The sphere of activity of modern state is very comprehensive. Since ancient times, the state has been known as a welfare institution. The state is insensible for society. It is meant to promote social development. It is the most powerful association of the society and it can achieve most for individuals. It gives necessary facilities to individuals and groups for the development of individuals.
According to Aristotle, “The state came into existence for the sake of bare life but continues in existence for the sake of good life.” Since ancient times the state has come into existence for the happiness and development of the individual. The happiness of individual depends upon political stability and the performance of government.
It is universally accepted that it is the duty of state to maintain law and order and good relations among different social groups. It is also state’s responsibility to remain sovereign and to effectively counter external aggression. It is accountable to people for strengthening the social, economic and cultural life of society.
There is disagreement among political scientists about what is the sphere of activity of state. There are mainly two views about this; there are individualism and socialism. The first view is that the sphere of activity of state should be very narrow.
The state has been enacted for individual, and the freedom of individual should not suffer any erosion. It is the duty of state only to maintain law and order, and security. The second view is that the state is expected to do a lot of things. Its goal is to promote the all-round development of individual.

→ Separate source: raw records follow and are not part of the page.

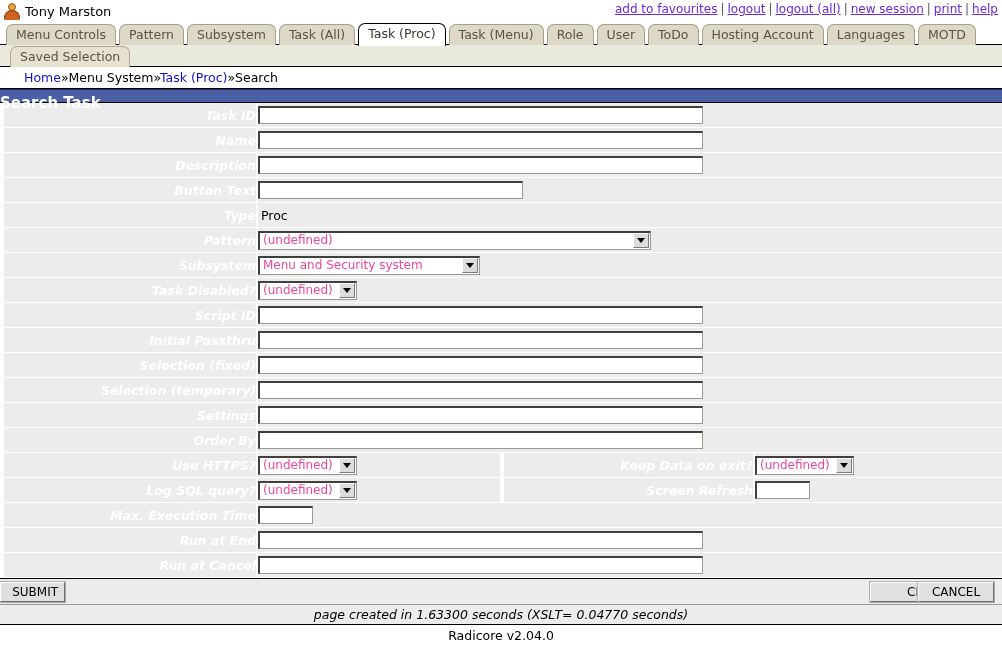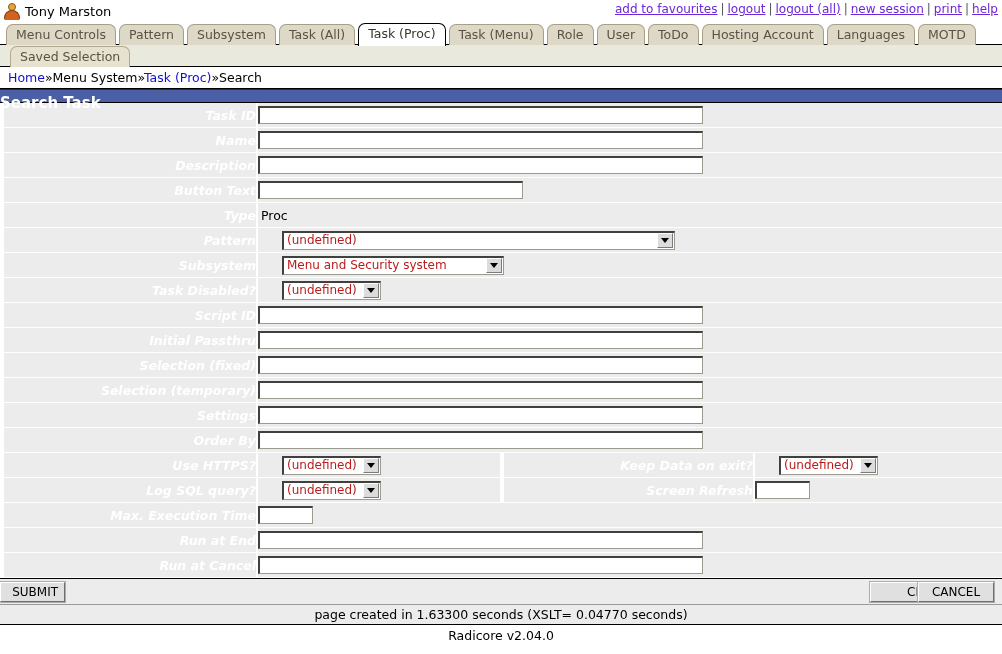--- a/index.html
+++ b/index.html
@@ -134,7 +134,7 @@
   .breadcrumb {
     height: 22px;
     line-height: 22px;
-    padding-left: 8px;
+    padding-left: 24px;
     font-size: 12.5px;
     color: #000000;
     background: #ffffff;

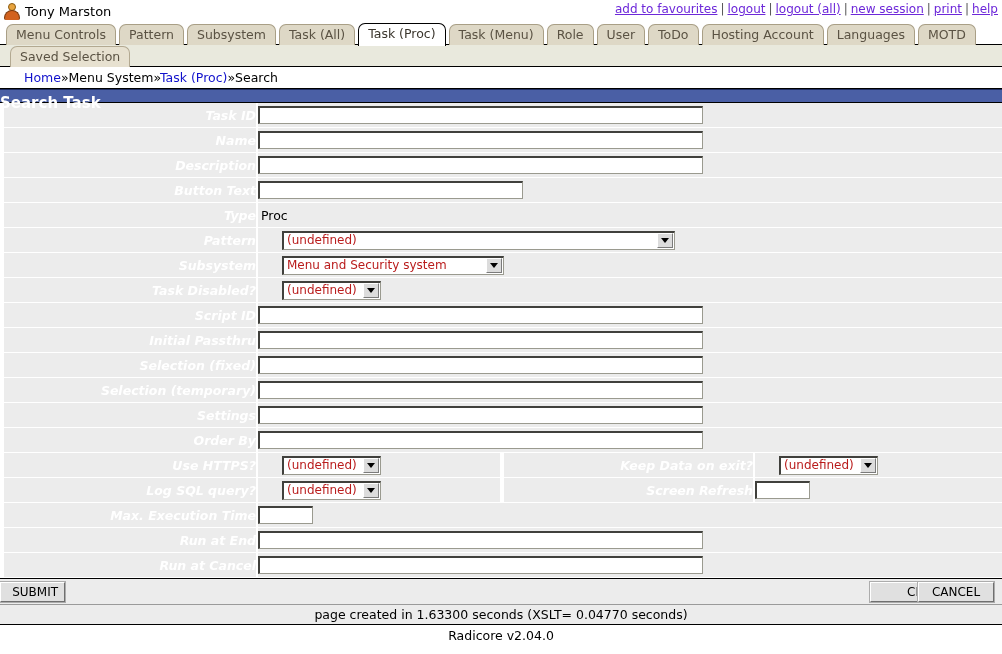--- a/index.html
+++ b/index.html
@@ -215,14 +215,13 @@
     background: #ffffff;
     font-family: "DejaVu Sans", "Liberation Sans", sans-serif;
     font-size: 12px;
-    color: #b91c1c;
+    color: #ec4899;
     display: inline-flex;
     align-items: center;
     vertical-align: middle;
     position: relative;
     padding-left: 3px;
     overflow: hidden;
-    margin-left: 24px;
   }
   .sel .sel-text {
     flex: 1 1 auto;

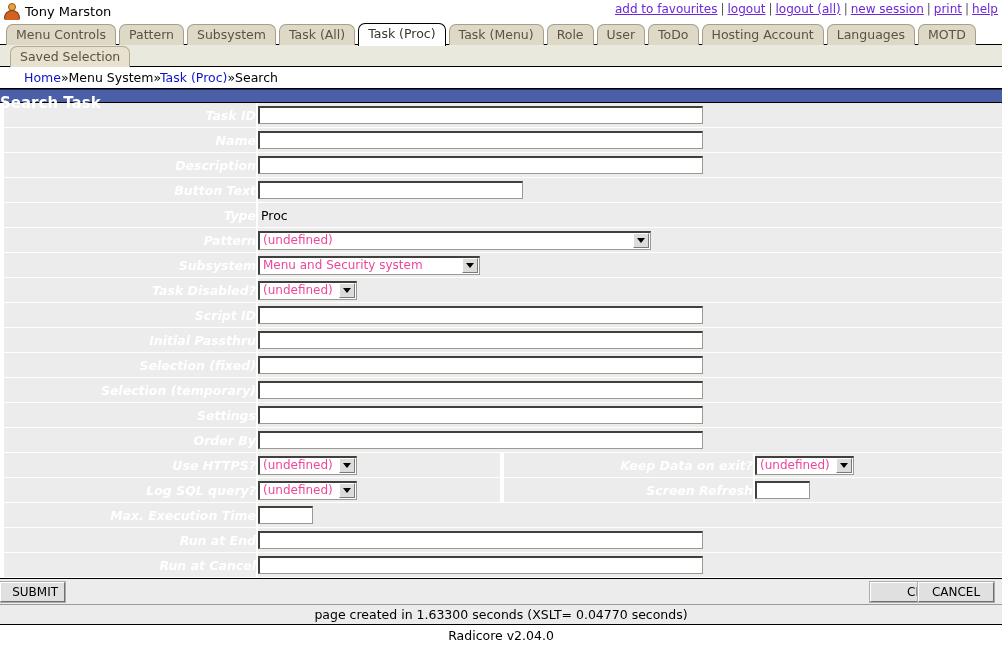--- a/index.html
+++ b/index.html
@@ -287,6 +287,7 @@
     background: #ececec;
     border-bottom: 1px solid #000000;
     box-sizing: border-box;
+    font-style: italic;
   }
   .version {
     height: 22px;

Thus, the larger the sphere of activity of state, the more beneficial it is for individual and society. In recent years, the state has emerged as a welfare institution. It is a good harmonizing link between individualism and socialism.
The individualistic theory comes under the liberal view relating to the sphere of state action. There are two phases of individualism – traditional and modern. In its strict form it came from the economic philosophy of Adam Smith. It stood for ‘Laissez Faire’ meaning ‘Let Alone’, that is, unrestricted free competition in economic and, later, political activities.
It began essentially as an economic doctrine to assist in the growth of emerging capitalism. Eminent British economists such as Caines, Ricardo and Malthus agreed with Smith’s doctrine of non-interference of state in economic affairs.
C.E.M. load observes that individualism emerged out of the combination of political and social thoughts of the nineteenth century. Two prominent thinkers of the period who contributed to the growth of individualism were John Stuart Mill and Herbert Spencer. J.S. Mill, in his essay, On Liberty, strongly advocated individualism. He said, “Over himself, over his own body and mind, the individual is sovereign.”
The state and society should not interfere with individual liberty. Herbet Spencer, another strong advocate of individualism, propounded the thesis, survival of the fittest. He said, “The right to equal freedom was the most fundamental right of individual.
The only duty of the state was to protect his right against violence and fraud. Other than this the state should not control the life and action of individuals.” Individualism says that the state is a ‘necessary evil’. The state is necessary because some of its functions are very essential. These functions are of three types:
1. To maintain law and order in the state.
2. To defend state from external aggression, and
3. To execute the treaties and other agreements which have been legally concluded?
The basis of individualism is freedom of individual and self-reliance. Every individual is capable of knowing what is good or bad for him. The society would prosper if every individual works for his own happiness and welfare. Full development of individual is possible if he is allowed full freedom to act.
The individual stands better to gain if the interference of state is less. The more the interference of state, the less free the individual. The proponents of individualism favour least interference by state and maximum freedom of individual. They are of the view, “That state is best which governs the least.”
Leacock says, “The sole duty of the government is to protect individuals from violence and fraud.” The essence of individualism is, “Maximum possible individual freedom and minimum possible state actions.” It argues that the state is a ‘police state because it performs the function of police. The role of state has also been compared to the function of a ‘night watch-man.’